How patient are you? If someone would have asked me this question six months ago I would have answered differently than I do today. I thought I was a patient person … that’s until I moved 2,000 miles to a new place, tried to connect with new friends, and adopted a baby.
I thought I was being patient when I had to wait through one stoplight back in Montana.
I’m learning to be patient with myself as a drive around new streets.
I’m learning to be patient with other drivers as they cut in, cut out, and drive circles around me.
I thought I was being patient when I had to wait for my teenagers to finish dressing and getting ready for church.
I’m learning to be more patient as I step away from my manuscript to feed a hungry baby or cuddle her just because she wants some cuddling.
I thought I was being patient with my friends when they were five minutes late to our coffee date.
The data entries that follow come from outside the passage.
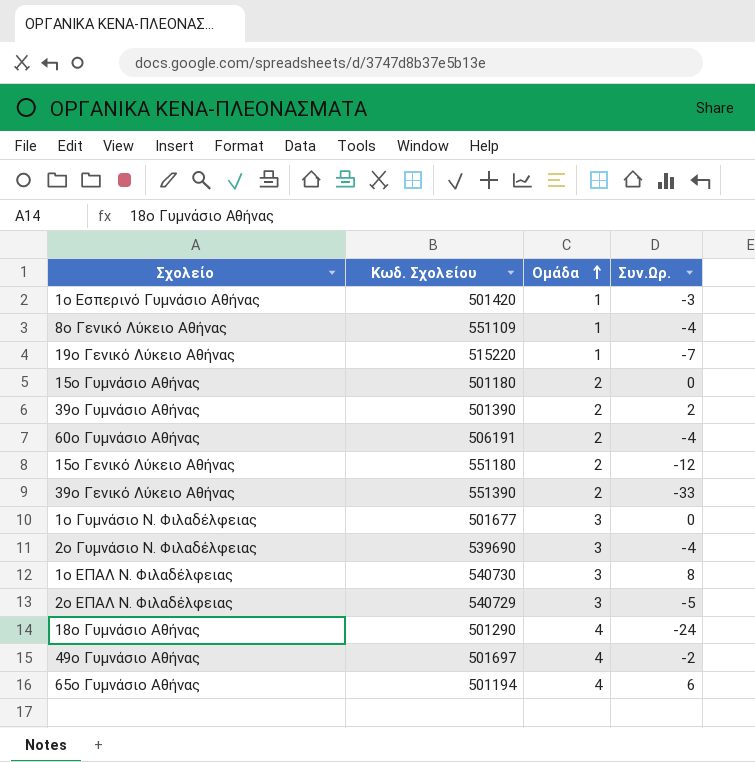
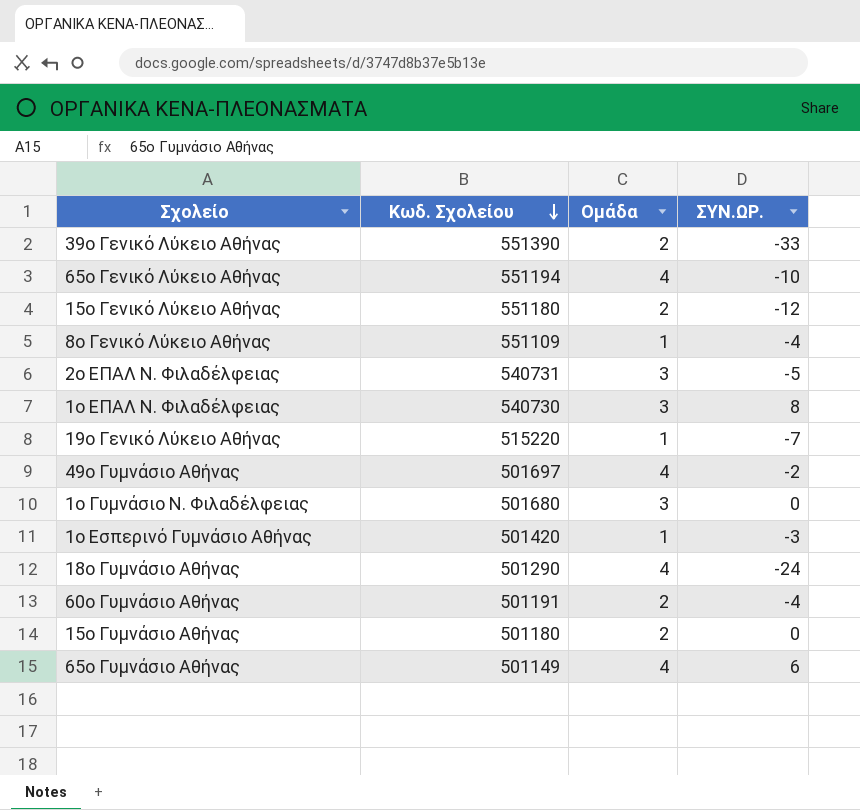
row order: Ομάδα ascending -> Κωδ. Σχολείου descending
column name: Συν.Ωρ. -> ΣΥΝ.ΩΡ.
row 39ο Γυμνάσιο Αθήνας: 501390 | 2 | 2 -> none
row 2ο Γυμνάσιο Ν. Φιλαδέλφειας: 539690 | 3 | -4 -> none
row 65ο Γενικό Λύκειο Αθήνας: none -> 551194 | 4 | -10
2ο ΕΠΑΛ Ν. Φιλαδέλφειας | Κωδ. Σχολείου: 540729 -> 540731
1ο Γυμνάσιο Ν. Φιλαδέλφειας | Κωδ. Σχολείου: 501677 -> 501680
60ο Γυμνάσιο Αθήνας | Κωδ. Σχολείου: 506191 -> 501191
65ο Γυμνάσιο Αθήνας | Κωδ. Σχολείου: 501194 -> 501149

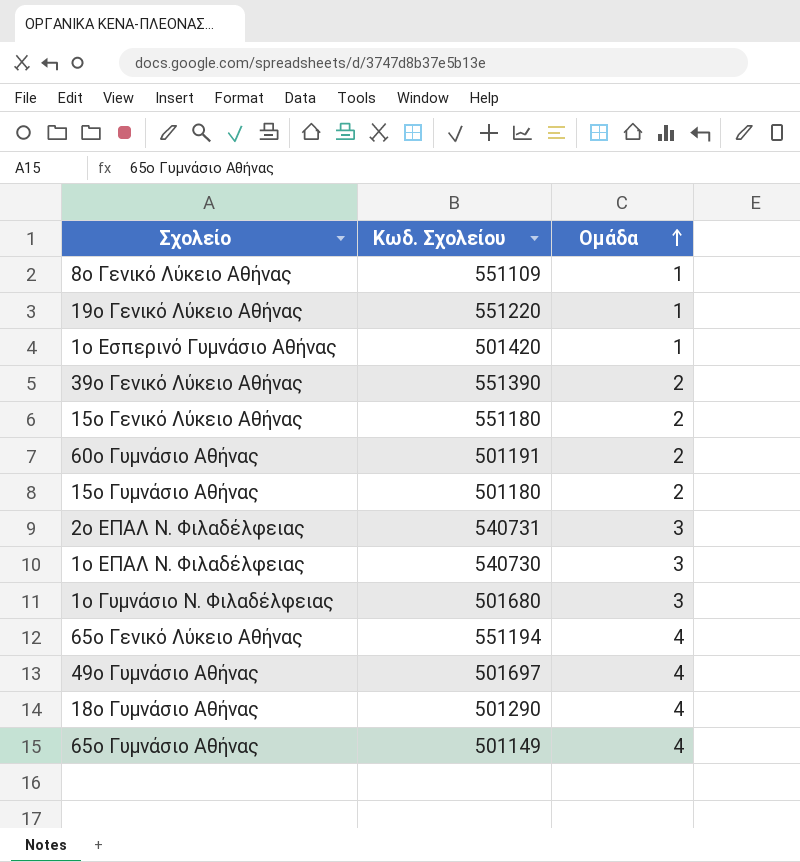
row order: Κωδ. Σχολείου descending -> Ομάδα ascending
column ΣΥΝ.ΩΡ. | position: 4 -> none
19ο Γενικό Λύκειο Αθήνας | Κωδ. Σχολείου: 515220 -> 551220

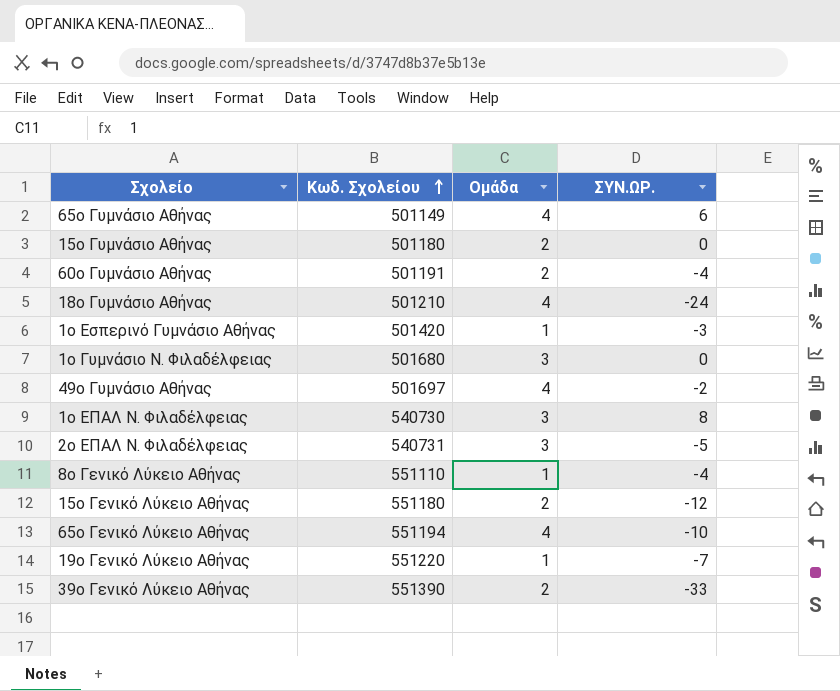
row order: Ομάδα ascending -> Κωδ. Σχολείου ascending
column ΣΥΝ.ΩΡ. | position: none -> 4
18ο Γυμνάσιο Αθήνας | Κωδ. Σχολείου: 501290 -> 501210
8ο Γενικό Λύκειο Αθήνας | Κωδ. Σχολείου: 551109 -> 551110

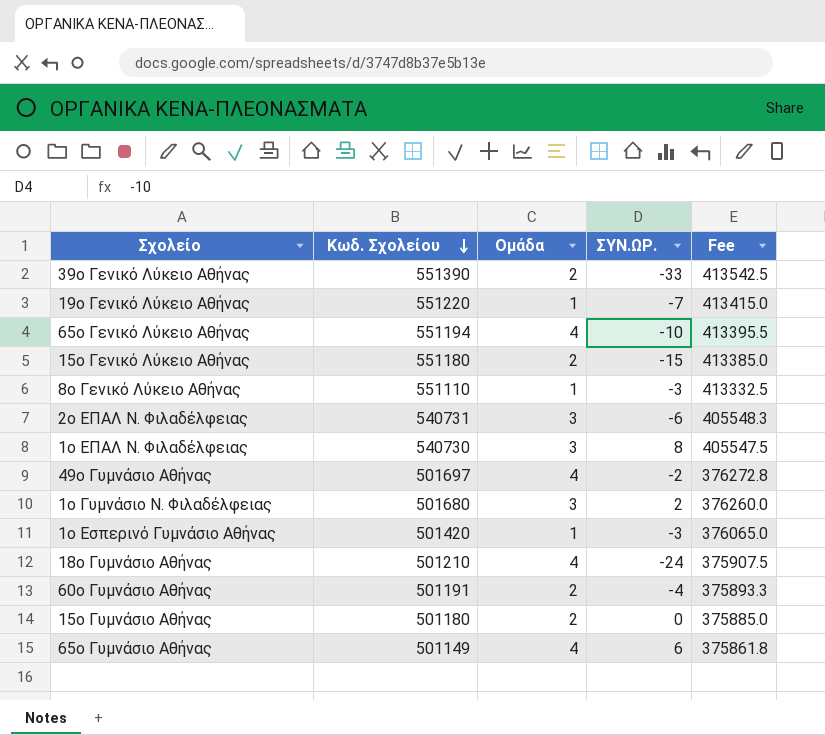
row order: Κωδ. Σχολείου ascending -> Κωδ. Σχολείου descending
column Fee | formula: none -> [Κωδ. Σχολείου] * 0.75
15ο Γενικό Λύκειο Αθήνας | ΣΥΝ.ΩΡ.: -12 -> -15
8ο Γενικό Λύκειο Αθήνας | ΣΥΝ.ΩΡ.: -4 -> -3
2ο ΕΠΑΛ Ν. Φιλαδέλφειας | ΣΥΝ.ΩΡ.: -5 -> -6
1ο Γυμνάσιο Ν. Φιλαδέλφειας | ΣΥΝ.ΩΡ.: 0 -> 2

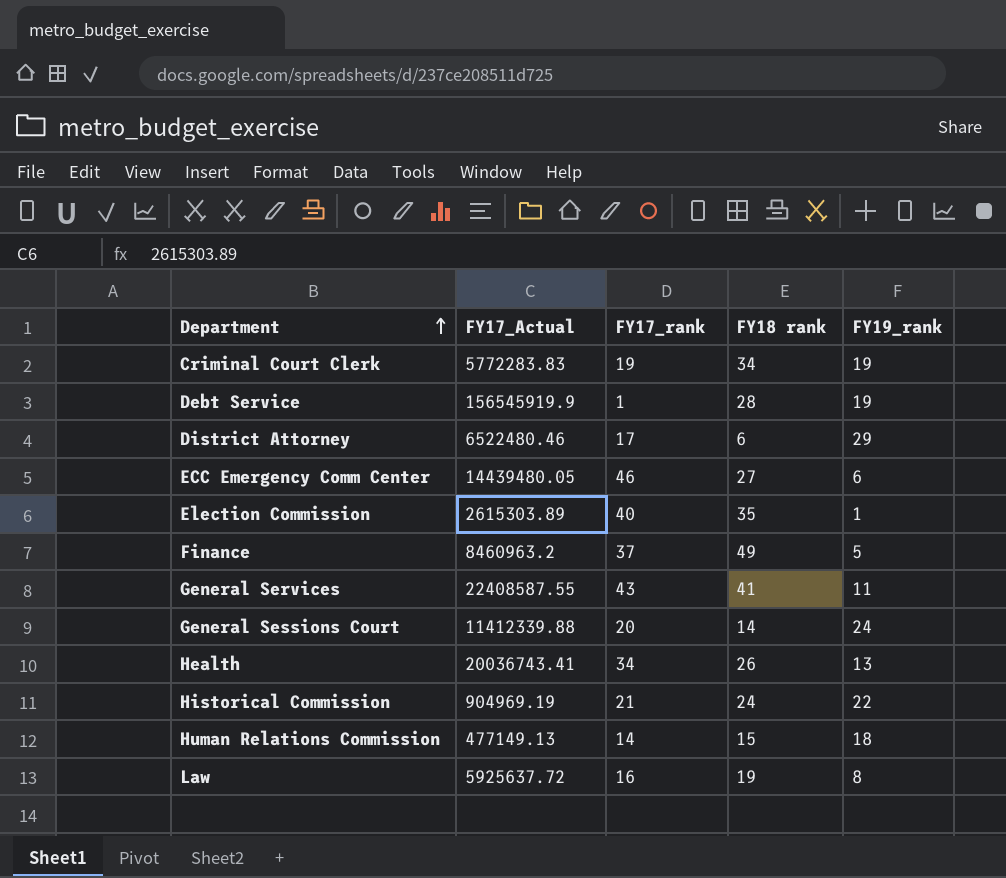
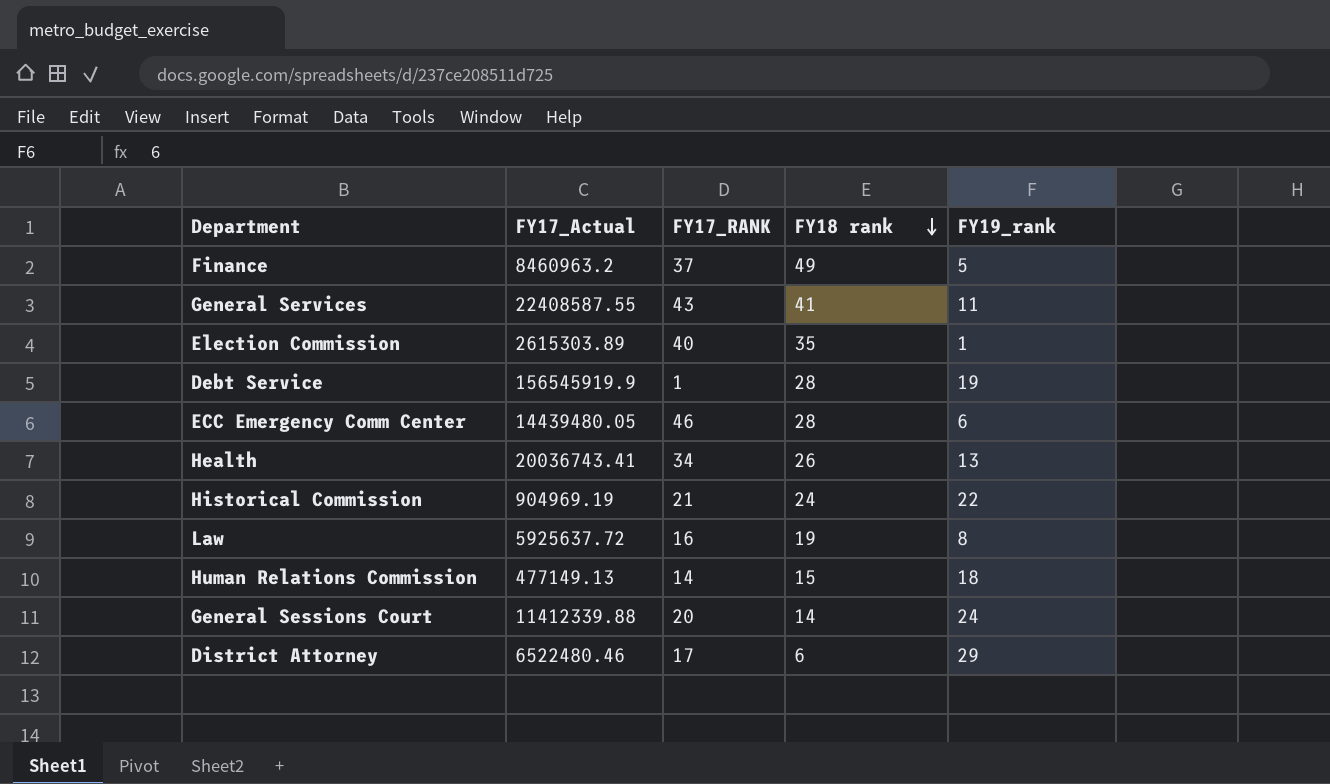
row order: Department ascending -> FY18 rank descending
column name: FY17_rank -> FY17_RANK
row Criminal Court Clerk: 5772283.83 | 19 | 34 | 19 -> none
ECC Emergency Comm Center | FY18 rank: 27 -> 28

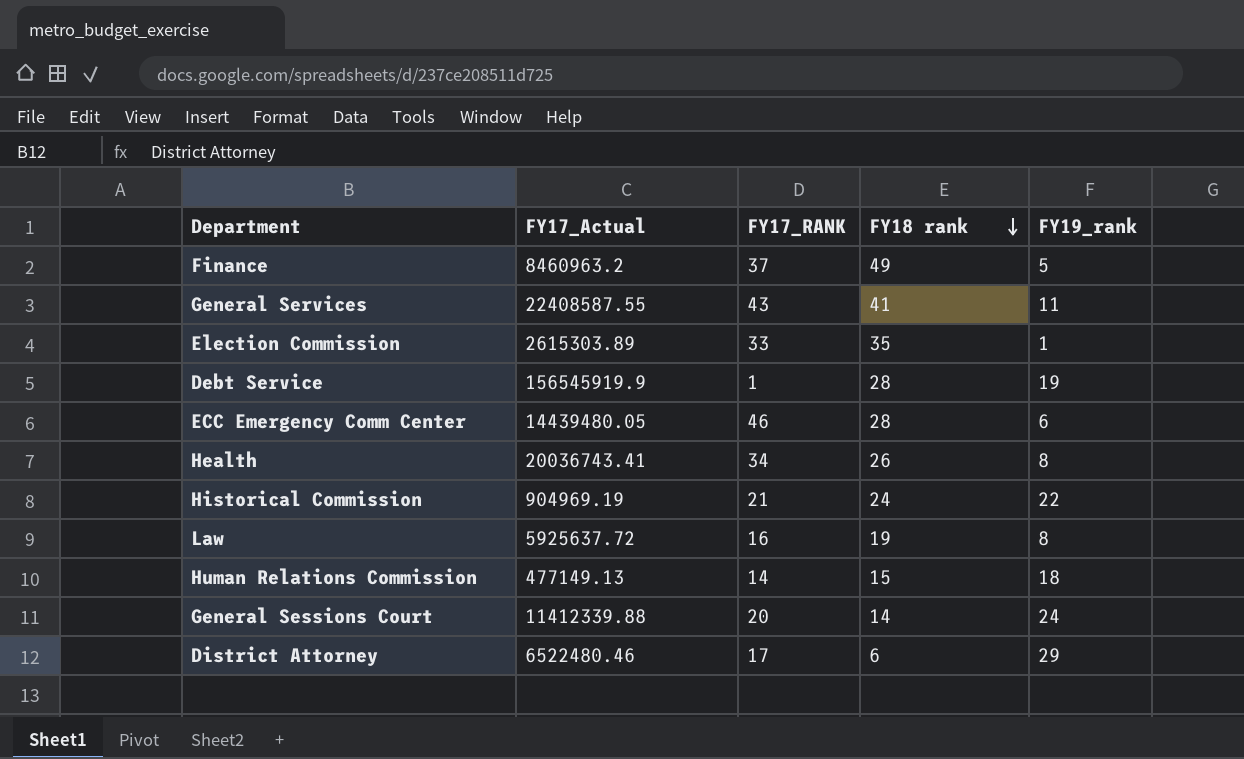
Election Commission | FY17_RANK: 40 -> 33
Health | FY19_rank: 13 -> 8

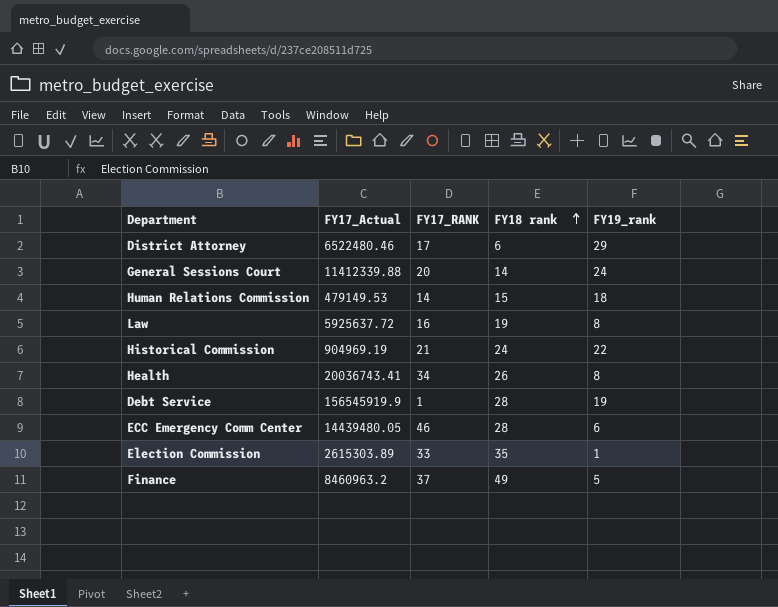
row order: FY18 rank descending -> FY18 rank ascending
row General Services: 22408587.55 | 43 | 41 | 11 -> none
Human Relations Commission | FY17_Actual: 477149.13 -> 479149.53

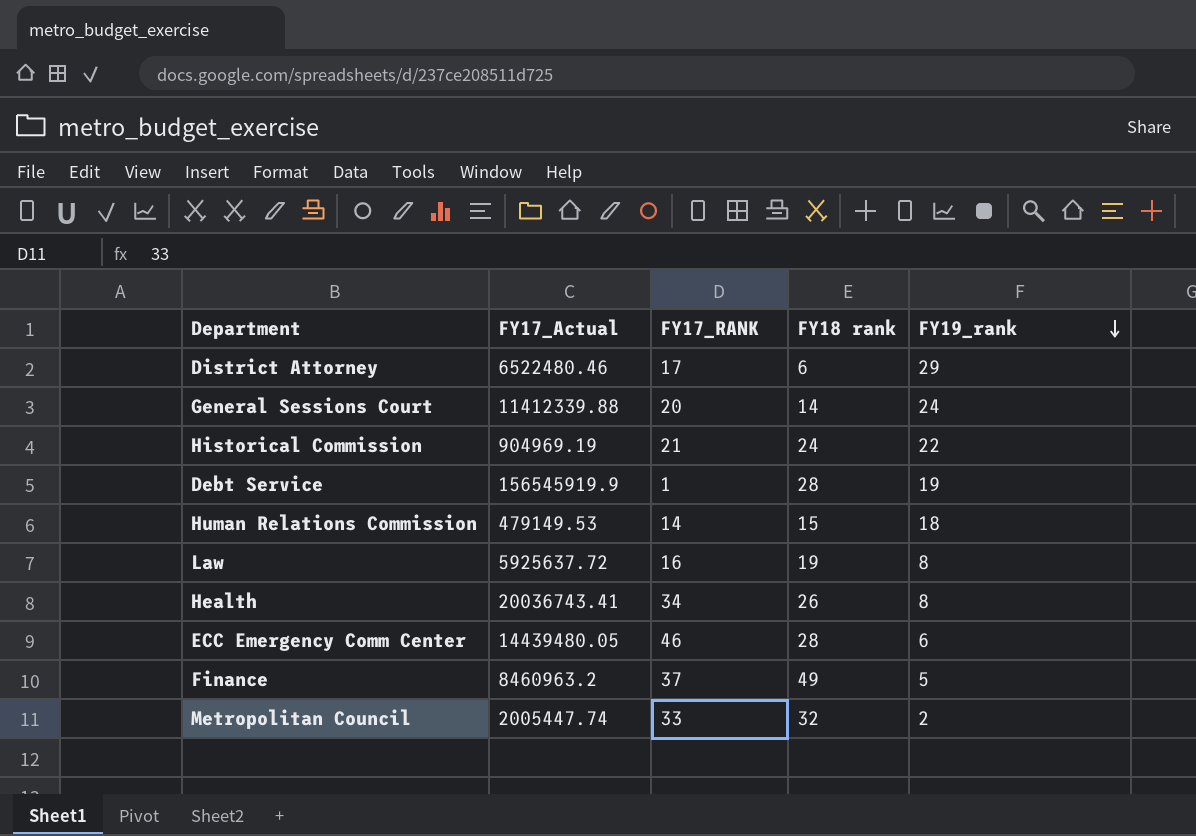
row order: FY18 rank ascending -> FY19_rank descending
row Election Commission: 2615303.89 | 33 | 35 | 1 -> none
row Metropolitan Council: none -> 2005447.74 | 33 | 32 | 2

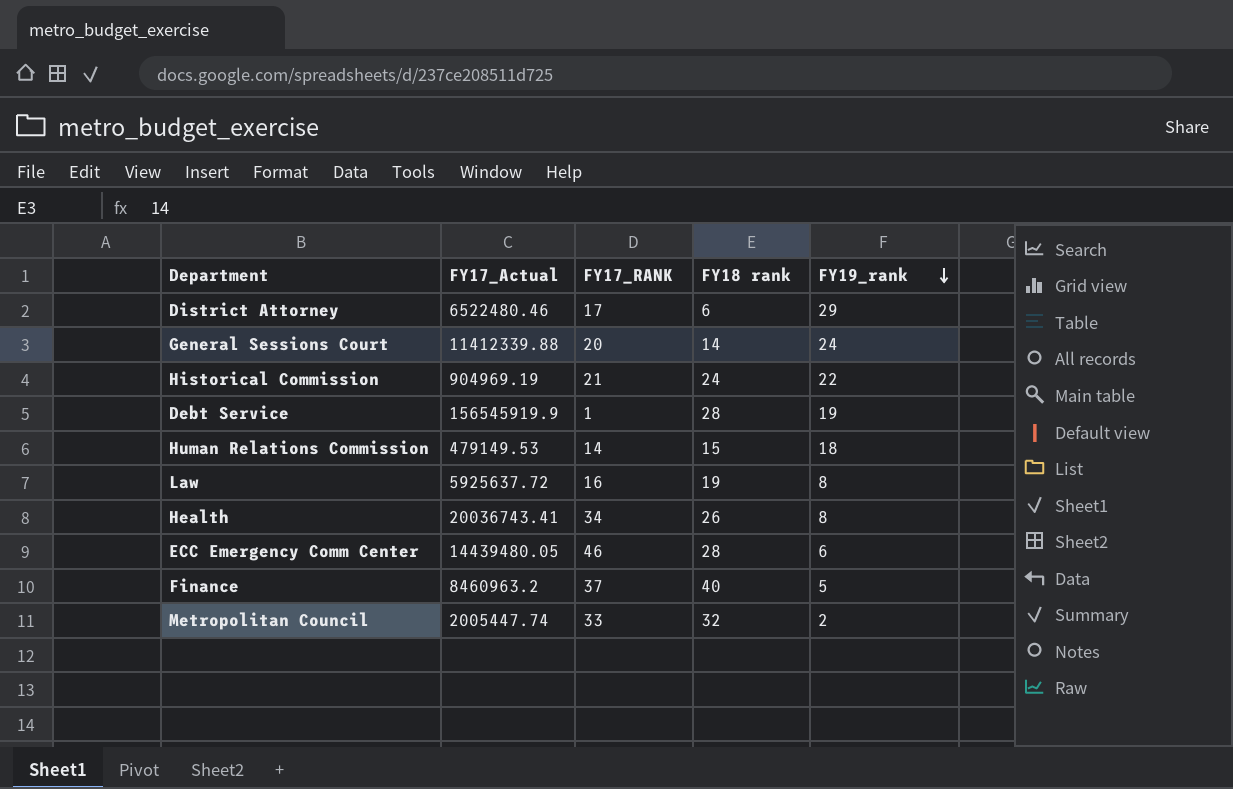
Finance | FY18 rank: 49 -> 40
I’m learning to be patient with myself as I adjust to a new place. After all, I want to be rooted and grounded NOW. I want to have friends, a small group, and a church … just like the one I left.
I thought I was patient with God when He was more silent than I wanted Him to be.
I’m learning to be patient as I wait for a house to sell, as I wait until I can see my older kids again, and as I trust that His plans are perfect and His timing is perfect.
I’m learning to be patient when “wait” or “not yet” is His answer.
Adel Bestavros says, “Patience with others is Love, Patience with self is Hope, Patience with God is Faith.”
I’m learning more about patience than I even dreamed, and through all the changes I’m also discovering love, hope, and faith in ways I’d never known them before.